[[ EXTRACTED INFORMATION open ]]

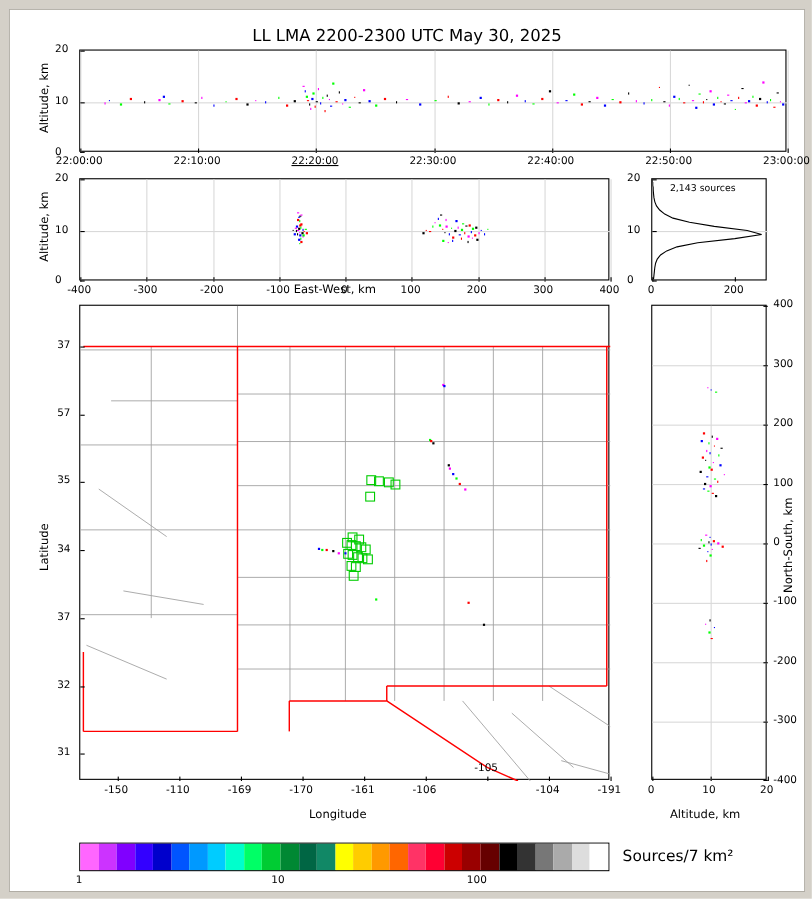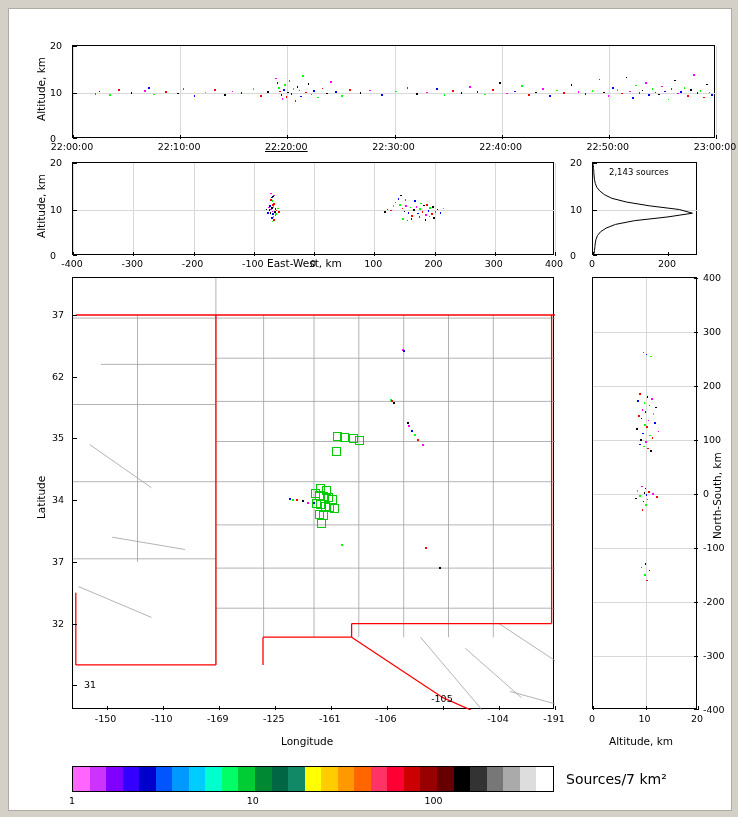--- a/index.html
+++ b/index.html
@@ -59,20 +59,21 @@
   .cbar-label{
     position:absolute;font-size:14px;color:#000;white-space:nowrap;
   }
   .cbar-tick{position:absolute;font-size:9.5px;color:#000;transform:translateX(-50%);}
 </style>
 </head>
 <body>
 
 <div id="root">
 
+  <div class="title">LL LMA 2200-2300 UTC May 30, 2025</div>
 
   <div class="axis-box" id="p1" style="left:63px;top:36px;width:643px;height:93px;">
       <div class="grid-line" style="left: 0px; top: 0px; width: 1px; height: 93px;"></div>
       <div class="grid-line" style="left: 107.167px; top: 0px; width: 1px; height: 93px;"></div>
       <div class="grid-line" style="left: 214.333px; top: 0px; width: 1px; height: 93px;"></div>
       <div class="grid-line" style="left: 321.5px; top: 0px; width: 1px; height: 93px;"></div>
       <div class="grid-line" style="left: 428.667px; top: 0px; width: 1px; height: 93px;"></div>
       <div class="grid-line" style="left: 535.833px; top: 0px; width: 1px; height: 93px;"></div>
       <div class="grid-line" style="left: 643px; top: 0px; width: 1px; height: 93px;"></div>
       <div class="grid-line" style="top: 46.5px; left: 0px; height: 1px; width: 643px;"></div>
@@ -440,32 +441,32 @@
       <div class="tickmark" style="left: 0px; top: 160.457px; width: 4px; height: 1px;"></div>
       <div class="tickmark" style="left: 0px; top: 98.7429px; width: 4px; height: 1px;"></div>
       <div class="tickmark" style="left: 0px; top: 37.0286px; width: 4px; height: 1px;"></div>
     </div>
   <div class="ylabel" style="left:26px;top:510px;">Latitude</div>
   <div class="xlabel" style="left:272px;top:726px;">Longitude</div>
   <div id="p4-ticks">
       <div class="tick x" style="left: 96.6279px; top: 704px;">-150</div>
       <div class="tick x" style="left: 152.674px; top: 704px;">-110</div>
       <div class="tick x" style="left: 208.721px; top: 704px;">-169</div>
-      <div class="tick x" style="left: 264.767px; top: 704px;">-125</div>
+      <div class="tick x" style="left: 264.767px; top: 704px;">-170</div>
       <div class="tick x" style="left: 320.814px; top: 704px;">-161</div>
       <div class="tick x" style="left: 376.86px; top: 704px;">-106</div>
       <div class="tick x" style="left: 432.907px; top: 684px;">-105</div>
       <div class="tick x" style="left: 488.953px; top: 704px;">-104</div>
       <div class="tick x" style="left: 545px; top: 704px;">-191</div>
-      <div class="tick y" style="left: 43px; top: 675.314px; margin-left: 32px;">31</div>
+      <div class="tick y" style="left: 43px; top: 675.314px;">31</div>
       <div class="tick y" style="left: 43px; top: 613.6px;">32</div>
       <div class="tick y" style="left: 43px; top: 551.886px;">37</div>
       <div class="tick y" style="left: 43px; top: 490.171px;">34</div>
       <div class="tick y" style="left: 43px; top: 428.457px;">35</div>
-      <div class="tick y" style="left: 43px; top: 366.743px;">62</div>
+      <div class="tick y" style="left: 43px; top: 366.743px;">57</div>
       <div class="tick y" style="left: 43px; top: 305.029px;">37</div>
     </div>
 
   <div class="axis-box" id="p5" style="left:583px;top:268px;width:105px;height:432px;">
       <div class="grid-line" style="left: 52.5px; top: 0px; width: 1px; height: 432px;"></div>
       <div class="grid-line" style="top: 378px; left: 0px; height: 1px; width: 105px;"></div>
       <div class="grid-line" style="top: 324px; left: 0px; height: 1px; width: 105px;"></div>
       <div class="grid-line" style="top: 270px; left: 0px; height: 1px; width: 105px;"></div>
       <div class="grid-line" style="top: 216px; left: 0px; height: 1px; width: 105px;"></div>
       <div class="grid-line" style="top: 162px; left: 0px; height: 1px; width: 105px;"></div>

[[ EXTRACTED INFORMATION closed ]]

[TASK DETAILS] Return an exact transcription of the entries above, excluding each image.

[EXERCISE SOLUTION]
--- a/index.html
+++ b/index.html
@@ -59,20 +59,21 @@
   .cbar-label{
     position:absolute;font-size:14px;color:#000;white-space:nowrap;
   }
   .cbar-tick{position:absolute;font-size:9.5px;color:#000;transform:translateX(-50%);}
 </style>
 </head>
 <body>
 
 <div id="root">
 
+  <div class="title">LL LMA 2200-2300 UTC May 30, 2025</div>
 
   <div class="axis-box" id="p1" style="left:63px;top:36px;width:643px;height:93px;">
       <div class="grid-line" style="left: 0px; top: 0px; width: 1px; height: 93px;"></div>
       <div class="grid-line" style="left: 107.167px; top: 0px; width: 1px; height: 93px;"></div>
       <div class="grid-line" style="left: 214.333px; top: 0px; width: 1px; height: 93px;"></div>
       <div class="grid-line" style="left: 321.5px; top: 0px; width: 1px; height: 93px;"></div>
       <div class="grid-line" style="left: 428.667px; top: 0px; width: 1px; height: 93px;"></div>
       <div class="grid-line" style="left: 535.833px; top: 0px; width: 1px; height: 93px;"></div>
       <div class="grid-line" style="left: 643px; top: 0px; width: 1px; height: 93px;"></div>
       <div class="grid-line" style="top: 46.5px; left: 0px; height: 1px; width: 643px;"></div>
@@ -440,32 +441,32 @@
       <div class="tickmark" style="left: 0px; top: 160.457px; width: 4px; height: 1px;"></div>
       <div class="tickmark" style="left: 0px; top: 98.7429px; width: 4px; height: 1px;"></div>
       <div class="tickmark" style="left: 0px; top: 37.0286px; width: 4px; height: 1px;"></div>
     </div>
   <div class="ylabel" style="left:26px;top:510px;">Latitude</div>
   <div class="xlabel" style="left:272px;top:726px;">Longitude</div>
   <div id="p4-ticks">
       <div class="tick x" style="left: 96.6279px; top: 704px;">-150</div>
       <div class="tick x" style="left: 152.674px; top: 704px;">-110</div>
       <div class="tick x" style="left: 208.721px; top: 704px;">-169</div>
-      <div class="tick x" style="left: 264.767px; top: 704px;">-125</div>
+      <div class="tick x" style="left: 264.767px; top: 704px;">-170</div>
       <div class="tick x" style="left: 320.814px; top: 704px;">-161</div>
       <div class="tick x" style="left: 376.86px; top: 704px;">-106</div>
       <div class="tick x" style="left: 432.907px; top: 684px;">-105</div>
       <div class="tick x" style="left: 488.953px; top: 704px;">-104</div>
       <div class="tick x" style="left: 545px; top: 704px;">-191</div>
-      <div class="tick y" style="left: 43px; top: 675.314px; margin-left: 32px;">31</div>
+      <div class="tick y" style="left: 43px; top: 675.314px;">31</div>
       <div class="tick y" style="left: 43px; top: 613.6px;">32</div>
       <div class="tick y" style="left: 43px; top: 551.886px;">37</div>
       <div class="tick y" style="left: 43px; top: 490.171px;">34</div>
       <div class="tick y" style="left: 43px; top: 428.457px;">35</div>
-      <div class="tick y" style="left: 43px; top: 366.743px;">62</div>
+      <div class="tick y" style="left: 43px; top: 366.743px;">57</div>
       <div class="tick y" style="left: 43px; top: 305.029px;">37</div>
     </div>
 
   <div class="axis-box" id="p5" style="left:583px;top:268px;width:105px;height:432px;">
       <div class="grid-line" style="left: 52.5px; top: 0px; width: 1px; height: 432px;"></div>
       <div class="grid-line" style="top: 378px; left: 0px; height: 1px; width: 105px;"></div>
       <div class="grid-line" style="top: 324px; left: 0px; height: 1px; width: 105px;"></div>
       <div class="grid-line" style="top: 270px; left: 0px; height: 1px; width: 105px;"></div>
       <div class="grid-line" style="top: 216px; left: 0px; height: 1px; width: 105px;"></div>
       <div class="grid-line" style="top: 162px; left: 0px; height: 1px; width: 105px;"></div>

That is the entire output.